## [YOUR ASSIGNMENT]
Beginning with the line that contains "discount: none -> 3.00", write out each remaining line of the records below exactly. Do not copy any picture.

## [WORKING DATA]
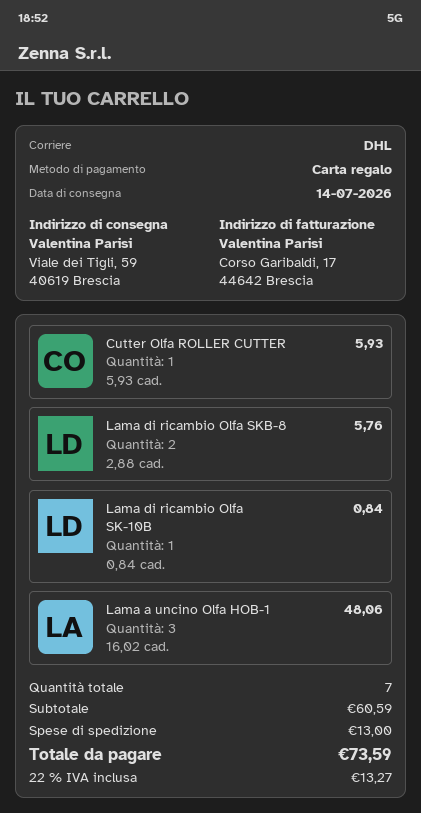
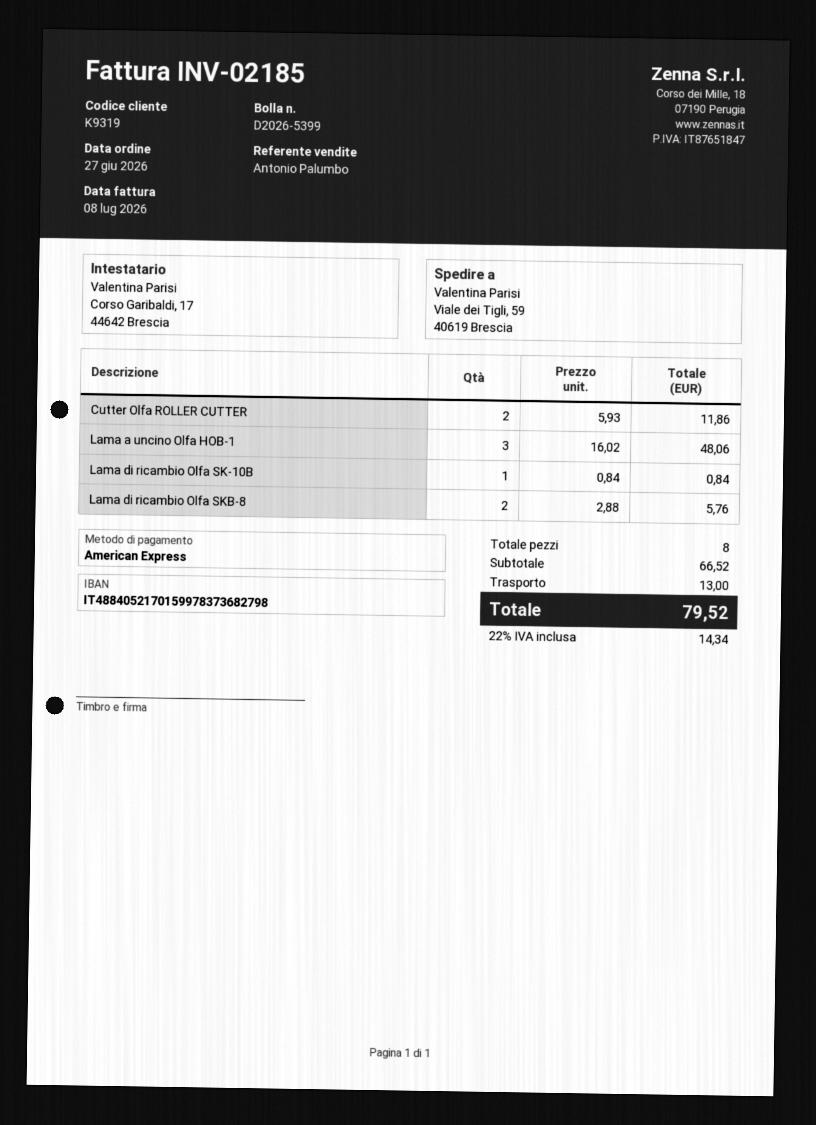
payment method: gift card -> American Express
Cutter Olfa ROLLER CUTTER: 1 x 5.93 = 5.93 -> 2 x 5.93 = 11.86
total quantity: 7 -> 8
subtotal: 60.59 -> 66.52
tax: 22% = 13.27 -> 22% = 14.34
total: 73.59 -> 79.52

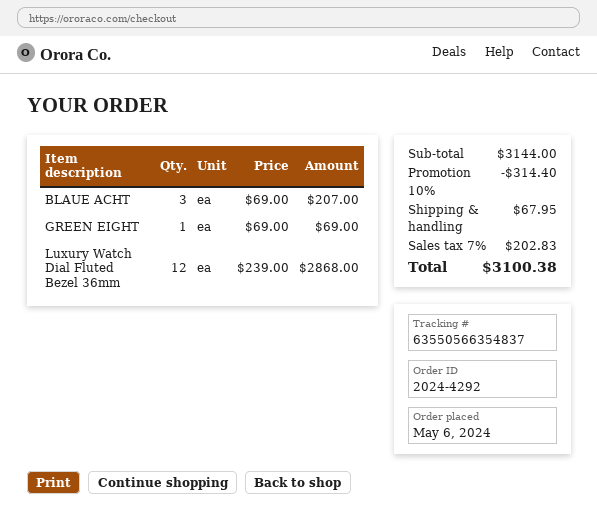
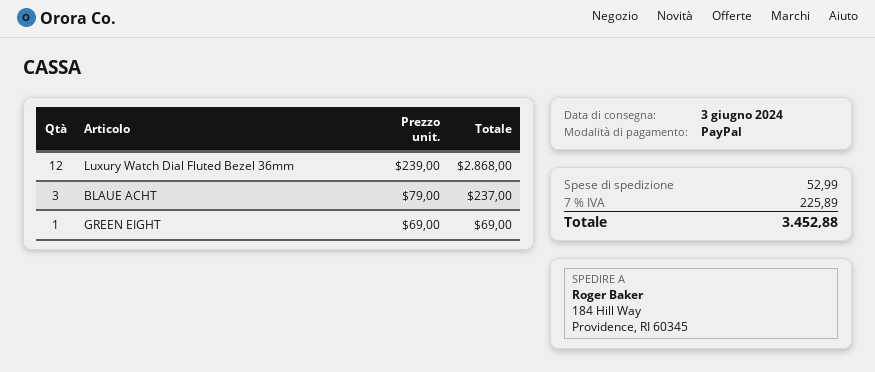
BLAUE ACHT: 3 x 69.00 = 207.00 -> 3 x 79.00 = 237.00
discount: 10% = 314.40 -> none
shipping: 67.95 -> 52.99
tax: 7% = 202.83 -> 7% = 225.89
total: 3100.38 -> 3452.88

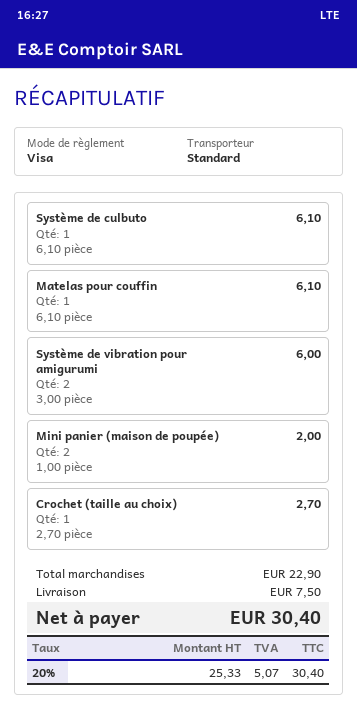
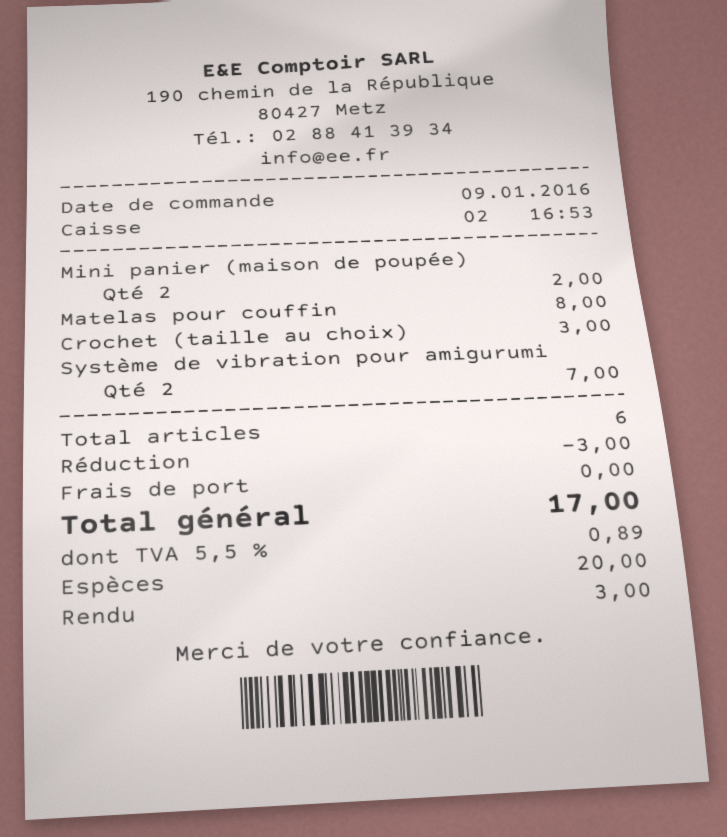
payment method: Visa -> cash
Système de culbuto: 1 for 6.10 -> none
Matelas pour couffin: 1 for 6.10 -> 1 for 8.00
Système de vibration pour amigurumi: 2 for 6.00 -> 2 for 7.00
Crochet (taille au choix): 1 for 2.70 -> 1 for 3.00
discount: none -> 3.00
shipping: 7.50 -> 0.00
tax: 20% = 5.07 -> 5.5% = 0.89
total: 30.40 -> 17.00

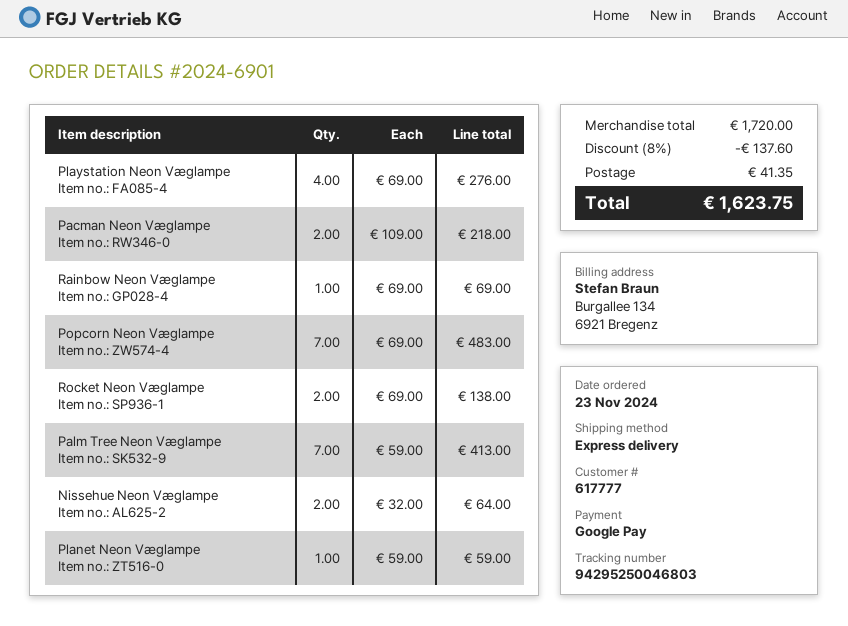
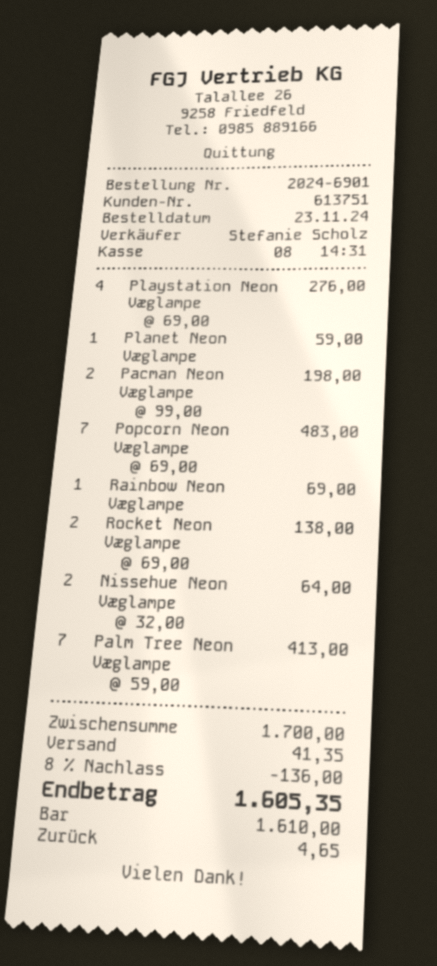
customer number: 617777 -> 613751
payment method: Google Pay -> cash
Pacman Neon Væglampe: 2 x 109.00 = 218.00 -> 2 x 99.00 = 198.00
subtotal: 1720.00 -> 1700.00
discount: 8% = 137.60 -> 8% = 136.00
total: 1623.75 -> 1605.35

## [ANSWER SECTION]
discount: none -> 3.00
shipping: 7.50 -> 0.00
tax: 20% = 5.07 -> 5.5% = 0.89
total: 30.40 -> 17.00

customer number: 617777 -> 613751
payment method: Google Pay -> cash
Pacman Neon Væglampe: 2 x 109.00 = 218.00 -> 2 x 99.00 = 198.00
subtotal: 1720.00 -> 1700.00
discount: 8% = 137.60 -> 8% = 136.00
total: 1623.75 -> 1605.35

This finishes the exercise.